Personal information
- Full name: Francesco Casagrande
- Born: 14 September 1970 (age 55) Florence, Italy
- Height: 1.72 m (5 ft 7+1⁄2 in)
- Weight: 64 kg (141 lb; 10 st 1 lb)

Team information
- Current team: Retired
- Discipline: Road
- Role: Rider

Professional teams
- 1992–1995: Mercatone Uno–Medeghini–Zucchini
- 1996–1997: Saeco–AS Juvenes San Marino
- 1998: Cofidis
- 1999-2000: Vini Caldirola
- 2001–2002: Fassa Bortolo
- 2003–2004: Lampre
- 2004: Vini Caldirola–Nobili Rubinetterie
- 2005: Naturino–Sapore di Mare

Major wins
- Grand Tours Giro d'Italia Mountains classification (2000) 1 individual stage (2000) Stage Races Tirreno–Adriatico (1996) Tour of the Basque Country (1996) Tour de Suisse (1999) Giro del Trentino (2001, 2002) One-Day Races and Classics La Flèche Wallonne (2000) Clásica de San Sebastián (1998, 1999)

= Francesco Casagrande =

Italian cyclist (born 1970)

Francesco Casagrande (born 14 September 1970 in Florence) is an Italian former professional road racing cyclist. Casagrande was a professional cyclist between 1992 and 2005.

==Biography==
He was a proven performer in the Grand Tours and the major one-day races. He wore the leader's jersey into the penultimate stage of the 2000 Giro d'Italia, but faltered badly and wound up 2nd to fellow Italian Stefano Garzelli. Casagrande did, however, win the mountains classification, wearing the corresponding green jersey on the podium.

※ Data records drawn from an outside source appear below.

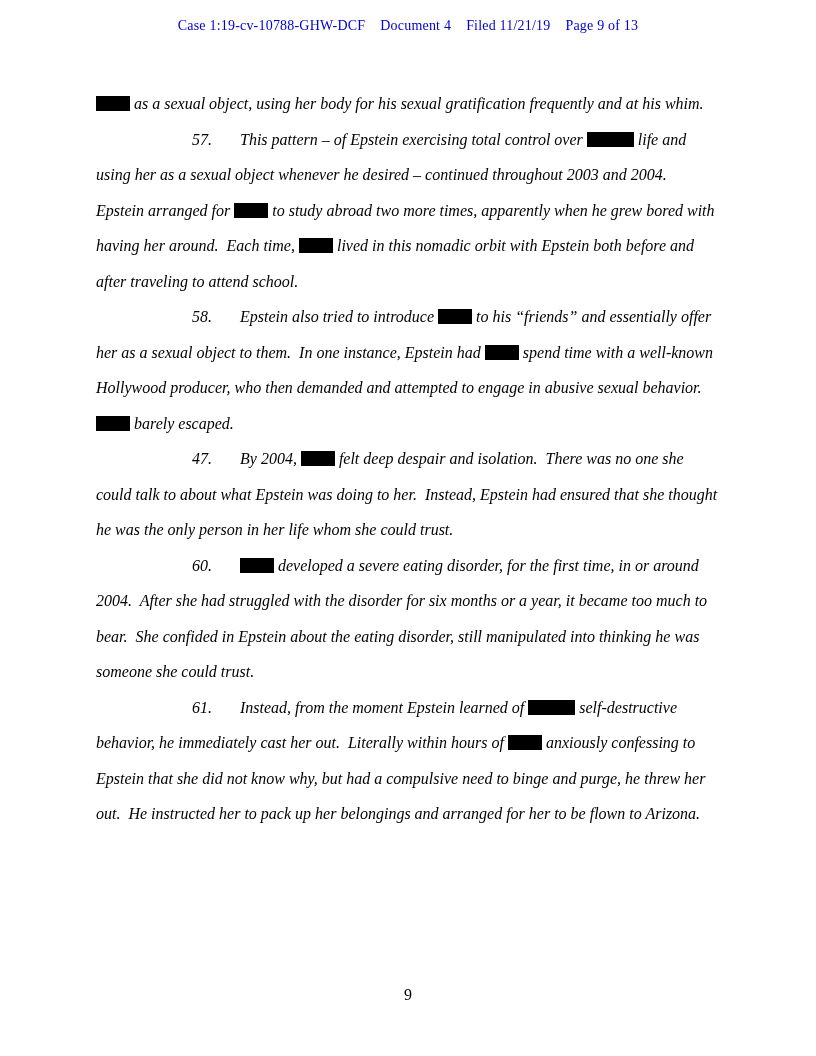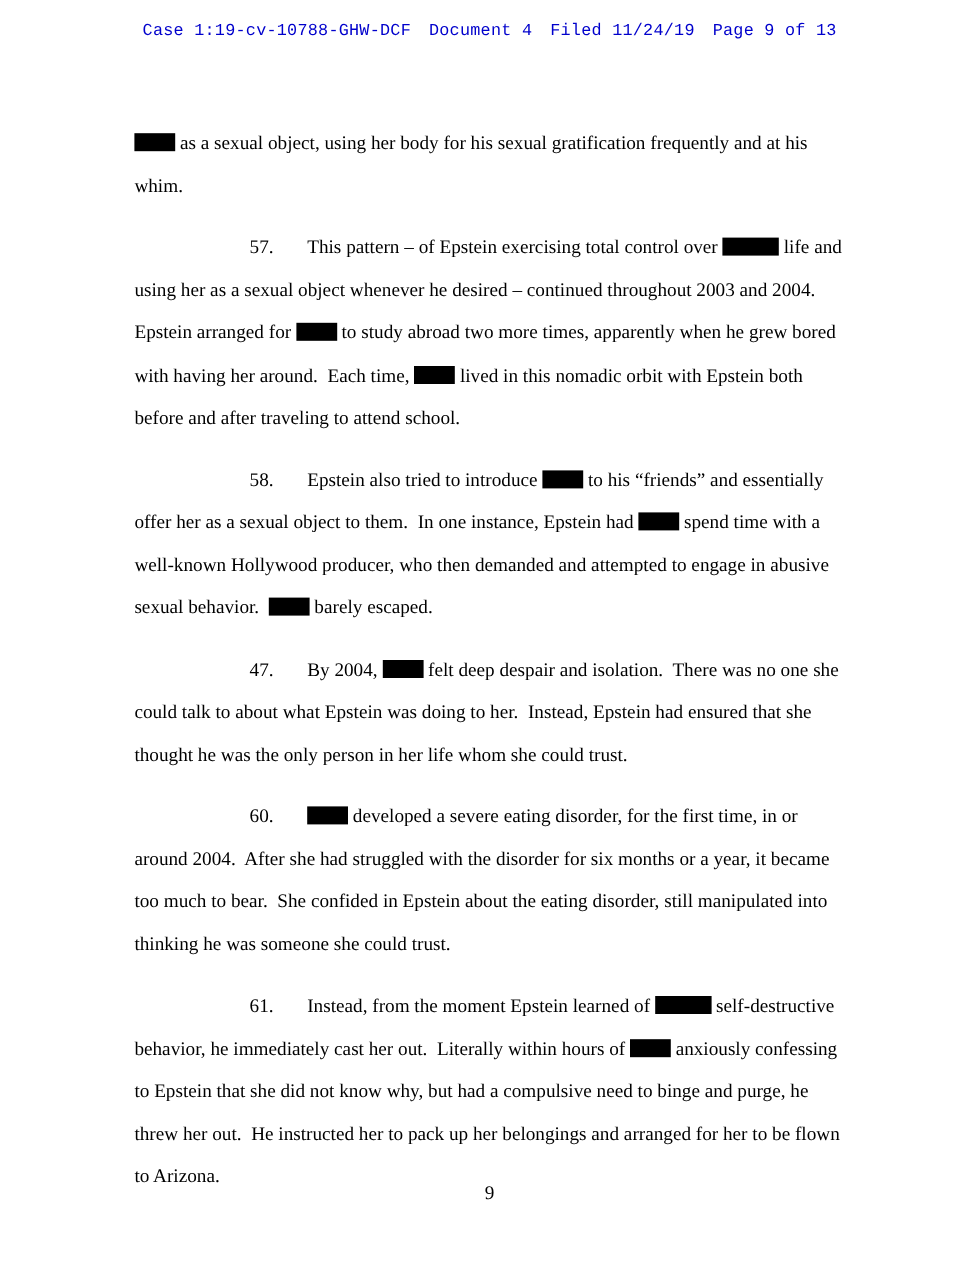--- a/index.html
+++ b/index.html
@@ -18,38 +18,39 @@
     color: #000000;
   }
   .case-header {
     position: absolute;
     top: 18px;
     left: 0;
     right: 0;
     display: flex;
     justify-content: center;
     gap: 15px;
-    font-family: Liberation Mono, monospace;
+    font-family: Liberation Serif, serif;
     font-size: 14px;
     letter-spacing: 0.2px;
     white-space: nowrap;
   }
   .document-body {
     position: absolute;
     top: 86px;
     left: 96px;
     width: 624px;
     font-size: 16px;
     line-height: 35.5px;
     text-align: left;
   }
   .para {
-    margin: 16px;
+    margin: 0;
     white-space: pre-wrap;
     text-indent: 0;
+    font-style: italic;
   }
   .para.numbered {
     text-indent: 96px;
   }
   .para-number {
     display: inline-block;
     width: 48px;
     text-indent: 0;
   }
   .redaction {
@@ -68,21 +69,21 @@
   }
 </style>
 </head>
 <body>
 
 <div class="page">
 
   <div class="case-header" style="color: rgb(0, 0, 204);">
     <span>Case 1:19-cv-10788-GHW-DCF</span>
     <span>Document 4</span>
-    <span>Filed 11/24/19</span>
+    <span>Filed 11/21/19</span>
     <span>Page 9 of 13</span>
   </div>
 
   <div class="document-body">
       <p class="para"><span class="redaction" style="width: 34px; background: rgb(0, 0, 0);"></span><span> as a sexual object, using her body for his sexual gratification frequently and at his whim.</span></p>
       <p class="para numbered"><span class="para-number">57.</span><span>This pattern – of Epstein exercising total control over </span><span class="redaction" style="width: 47px; background: rgb(0, 0, 0);"></span><span> life and using her as a sexual object whenever he desired – continued throughout 2003 and 2004.  Epstein arranged for </span><span class="redaction" style="width: 34px; background: rgb(0, 0, 0);"></span><span> to study abroad two more times, apparently when he grew bored with having her around.  Each time, </span><span class="redaction" style="width: 34px; background: rgb(0, 0, 0);"></span><span> lived in this nomadic orbit with Epstein both before and after traveling to attend school.</span></p>
       <p class="para numbered"><span class="para-number">58.</span><span>Epstein also tried to introduce </span><span class="redaction" style="width: 34px; background: rgb(0, 0, 0);"></span><span> to his “friends” and essentially offer her as a sexual object to them.  In one instance, Epstein had </span><span class="redaction" style="width: 34px; background: rgb(0, 0, 0);"></span><span> spend time with a well-known Hollywood producer, who then demanded and attempted to engage in abusive sexual behavior.  </span><span class="redaction" style="width: 34px; background: rgb(0, 0, 0);"></span><span> barely escaped.</span></p>
       <p class="para numbered"><span class="para-number">47.</span><span>By 2004, </span><span class="redaction" style="width: 34px; background: rgb(0, 0, 0);"></span><span> felt deep despair and isolation.  There was no one she could talk to about what Epstein was doing to her.  Instead, Epstein had ensured that she thought he was the only person in her life whom she could trust.</span></p>
       <p class="para numbered"><span class="para-number">60.</span><span class="redaction" style="width: 34px; background: rgb(0, 0, 0);"></span><span> developed a severe eating disorder, for the first time, in or around 2004.  After she had struggled with the disorder for six months or a year, it became too much to bear.  She confided in Epstein about the eating disorder, still manipulated into thinking he was someone she could trust.</span></p>
       <p class="para numbered"><span class="para-number">61.</span><span>Instead, from the moment Epstein learned of </span><span class="redaction" style="width: 47px; background: rgb(0, 0, 0);"></span><span> self-destructive behavior, he immediately cast her out.  Literally within hours of </span><span class="redaction" style="width: 34px; background: rgb(0, 0, 0);"></span><span> anxiously confessing to Epstein that she did not know why, but had a compulsive need to binge and purge, he threw her out.  He instructed her to pack up her belongings and arranged for her to be flown to Arizona.</span></p>

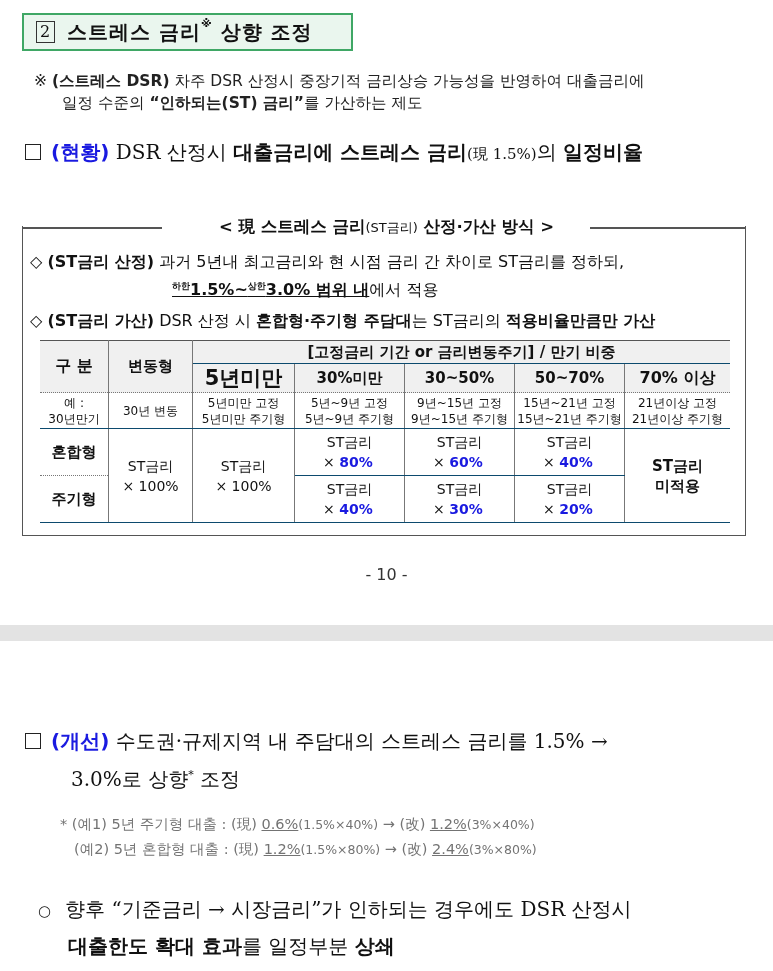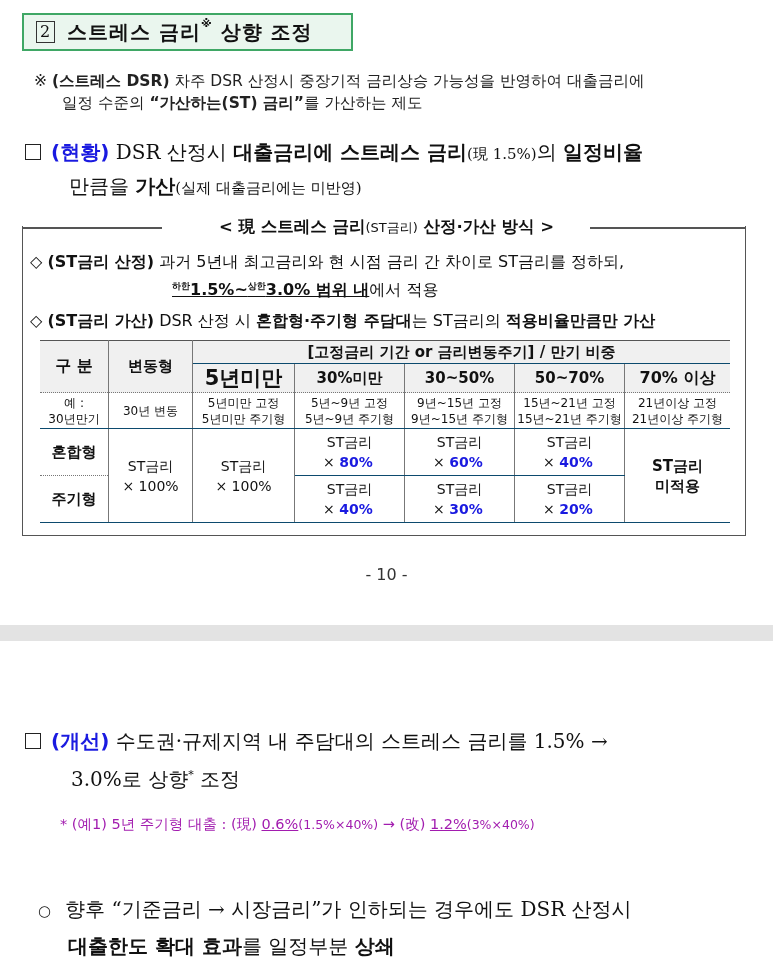--- a/index.html
+++ b/index.html
@@ -22,43 +22,42 @@
   .tbl{position:absolute;left:40px;top:340px;width:690px;border-collapse:collapse;font-size:14px;}
   .tbl td{text-align:center;border-left:1px solid #777;border-right:1px solid #777;padding:0;}
   .tbl td:first-child{border-left:none;}
   .tbl td:last-child{border-right:none;}
   .hdr td{background:#f0f0f0;font-weight:bold;}
   .dot-b{border-bottom:1px dotted #777;}
   .sol-b{border-bottom:1px solid #0c4a6e;}
   .sep{left:0;top:625px;width:773px;height:16px;background:#e3e3e3;}
   .pagenum{left:0;top:565px;width:773px;text-align:center;font-size:16px;color:#333;}
   .para2{left:25px;top:724px;width:740px;font-size:20px;line-height:34px;}
-  .ex{left:60px;top:812px;width:700px;font-size:14.5px;line-height:24px;color:#a21caf;}
+  .ex{left:60px;top:812px;width:700px;font-size:14.5px;line-height:24px;color:#737373;}
   .ex u{text-decoration:underline;}
   .ex .sm{font-size:12.5px;}
   .para3{left:38px;top:892px;width:730px;font-size:20px;line-height:35px;}
 </style>
 </head>
 <body>
 
 <div class="abs titlebox">
   <span class="num">2</span>
   <span><span>스트레스 금리</span><sup>※</sup>&nbsp;<span>상향 조정</span></span>
 </div>
 
 <div class="abs note">
   <span>※</span>
   <b>(스트레스 DSR)</b>
   <span>차주 DSR 산정시 중장기적 금리상승 가능성을 반영하여 대출금리에</span>
-  <span class="ind"><span>일정 수준의</span> <b>“가산하는(ST) 금리”</b><span>를 가산하는 제도</span></span>
+  <span class="ind"><span>일정 수준의</span> <b>“인하되는(ST) 금리”</b><span>를 가산하는 제도</span></span>
 </div>
 
 <div class="abs para1 serif">
   <div><span class="sq"></span><b class="blue" style="font-family:'DejaVu Sans',sans-serif">(현황)</b> <span>DSR 산정시</span> <b>대출금리에 스트레스 금리</b><span class="small">(現 1.5%)</span><span>의</span> <b>일정비율</b></div>
-  <div style="padding-left:44px;"><span>만큼을</span> <b>가산</b><span class="small">(실제 대출금리에는 미반영)</span></div>
 </div>
 
 <div class="abs boxwrap"></div>
 <div class="abs" style="left:22px;top:227px;width:140px;height:1.5px;background:#555;"></div>
 <div class="abs" style="left:590px;top:227px;width:156px;height:1.5px;background:#555;"></div>
 <div class="abs boxtitle">
   <span class="bg"><span>&lt; 現 스트레스 금리</span><span style="font-weight:normal;font-size:13px;">(ST금리)</span> <span>산정·가산 방식 &gt;</span></span>
 </div>
 
 <div class="abs diam" style="left:30px;top:250px;width:710px;">
@@ -159,18 +158,19 @@
 
 <div class="abs sep"></div>
 
 <div class="abs para2 serif">
   <div><span class="sq"></span><b class="blue" style="font-family:'DejaVu Sans',sans-serif">(개선)</b> <span>수도권·규제지역 내 주담대의 스트레스 금리를 1.5% →</span></div>
   <div style="padding-left:46px;"><span>3.0%로 상향</span><sup style="font-size:11px;">*</sup> <span>조정</span></div>
 </div>
 
 <div class="abs ex">
   <div><span>* </span><span>(예1) 5년 주기형 대출 : (現)</span> <u>0.6%</u><span class="sm">(1.5%×40%)</span> <span>→ (改)</span> <u>1.2%</u><span class="sm">(3%×40%)</span></div>
+  <div style="padding-left:14px;"><span>(예2) 5년 혼합형 대출 : (現)</span> <u>1.2%</u><span class="sm">(1.5%×80%)</span> <span>→ (改)</span> <u>2.4%</u><span class="sm">(3%×80%)</span></div>
 </div>
 
 <div class="abs para3 serif">
   <div><span style="font-size:15px;margin-right:14px;">○</span><span>향후 “기준금리 → 시장금리”가 인하되는 경우에도 DSR 산정시</span></div>
   <div style="padding-left:30px;"><b>대출한도 확대 효과</b><span>를 일정부분</span> <b>상쇄</b></div>
 </div>
 
 </body></html>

In major one-day races, he has won the Clásica de San Sebastián in 1998 and 1999, followed by the 2000 editions of the La Flèche Wallonne and Subida a Urkiola. Also in 1999, he placed 4th in the World Cycling Championships Road Race behind Óscar Freire, Markus Zberg, and Jean-Cyril Robin.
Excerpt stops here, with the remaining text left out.